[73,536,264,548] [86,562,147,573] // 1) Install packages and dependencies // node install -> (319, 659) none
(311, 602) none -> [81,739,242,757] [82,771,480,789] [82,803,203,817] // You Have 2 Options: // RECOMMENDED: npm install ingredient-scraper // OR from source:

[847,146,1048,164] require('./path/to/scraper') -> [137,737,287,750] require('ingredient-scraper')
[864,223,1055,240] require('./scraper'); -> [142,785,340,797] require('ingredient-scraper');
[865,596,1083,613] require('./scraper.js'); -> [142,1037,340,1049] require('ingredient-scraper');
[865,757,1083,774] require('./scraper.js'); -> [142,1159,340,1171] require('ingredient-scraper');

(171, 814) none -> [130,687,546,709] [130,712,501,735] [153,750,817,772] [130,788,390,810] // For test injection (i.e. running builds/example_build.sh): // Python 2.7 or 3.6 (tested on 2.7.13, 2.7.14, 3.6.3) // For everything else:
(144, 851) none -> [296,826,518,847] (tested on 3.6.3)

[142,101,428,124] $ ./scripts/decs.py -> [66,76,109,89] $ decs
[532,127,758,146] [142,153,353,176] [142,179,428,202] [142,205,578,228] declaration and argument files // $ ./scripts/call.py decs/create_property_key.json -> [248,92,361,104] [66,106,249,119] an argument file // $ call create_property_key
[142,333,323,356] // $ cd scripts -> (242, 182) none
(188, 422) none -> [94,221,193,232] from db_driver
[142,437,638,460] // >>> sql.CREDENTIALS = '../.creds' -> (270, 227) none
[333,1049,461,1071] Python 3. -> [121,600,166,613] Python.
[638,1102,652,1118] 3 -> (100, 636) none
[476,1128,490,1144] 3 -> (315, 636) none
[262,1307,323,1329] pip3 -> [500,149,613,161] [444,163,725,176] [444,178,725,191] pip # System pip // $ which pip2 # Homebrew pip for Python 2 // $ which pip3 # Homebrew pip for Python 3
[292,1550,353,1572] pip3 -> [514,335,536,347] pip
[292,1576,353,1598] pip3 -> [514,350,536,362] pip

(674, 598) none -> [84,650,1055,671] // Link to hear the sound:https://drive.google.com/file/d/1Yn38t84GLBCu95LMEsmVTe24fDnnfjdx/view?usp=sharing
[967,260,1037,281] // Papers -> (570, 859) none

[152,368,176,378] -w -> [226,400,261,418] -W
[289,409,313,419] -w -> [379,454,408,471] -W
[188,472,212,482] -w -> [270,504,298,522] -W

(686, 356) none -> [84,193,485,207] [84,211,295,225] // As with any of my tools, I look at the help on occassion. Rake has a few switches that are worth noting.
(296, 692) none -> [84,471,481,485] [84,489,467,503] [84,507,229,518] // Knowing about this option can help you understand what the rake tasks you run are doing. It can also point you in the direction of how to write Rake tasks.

- - - - - - -

» **TASK INSTRUCTIONS**
Beginning with the opening line above, retype the records exactly through the line with "[476,1128,490,1144] 3 -> (315, 636) none", both ends included.

» **RESULT OF THE TASK**
[73,536,264,548] [86,562,147,573] // 1) Install packages and dependencies // node install -> (319, 659) none
(311, 602) none -> [81,739,242,757] [82,771,480,789] [82,803,203,817] // You Have 2 Options: // RECOMMENDED: npm install ingredient-scraper // OR from source:

[847,146,1048,164] require('./path/to/scraper') -> [137,737,287,750] require('ingredient-scraper')
[864,223,1055,240] require('./scraper'); -> [142,785,340,797] require('ingredient-scraper');
[865,596,1083,613] require('./scraper.js'); -> [142,1037,340,1049] require('ingredient-scraper');
[865,757,1083,774] require('./scraper.js'); -> [142,1159,340,1171] require('ingredient-scraper');

(171, 814) none -> [130,687,546,709] [130,712,501,735] [153,750,817,772] [130,788,390,810] // For test injection (i.e. running builds/example_build.sh): // Python 2.7 or 3.6 (tested on 2.7.13, 2.7.14, 3.6.3) // For everything else:
(144, 851) none -> [296,826,518,847] (tested on 3.6.3)

[142,101,428,124] $ ./scripts/decs.py -> [66,76,109,89] $ decs
[532,127,758,146] [142,153,353,176] [142,179,428,202] [142,205,578,228] declaration and argument files // $ ./scripts/call.py decs/create_property_key.json -> [248,92,361,104] [66,106,249,119] an argument file // $ call create_property_key
[142,333,323,356] // $ cd scripts -> (242, 182) none
(188, 422) none -> [94,221,193,232] from db_driver
[142,437,638,460] // >>> sql.CREDENTIALS = '../.creds' -> (270, 227) none
[333,1049,461,1071] Python 3. -> [121,600,166,613] Python.
[638,1102,652,1118] 3 -> (100, 636) none
[476,1128,490,1144] 3 -> (315, 636) none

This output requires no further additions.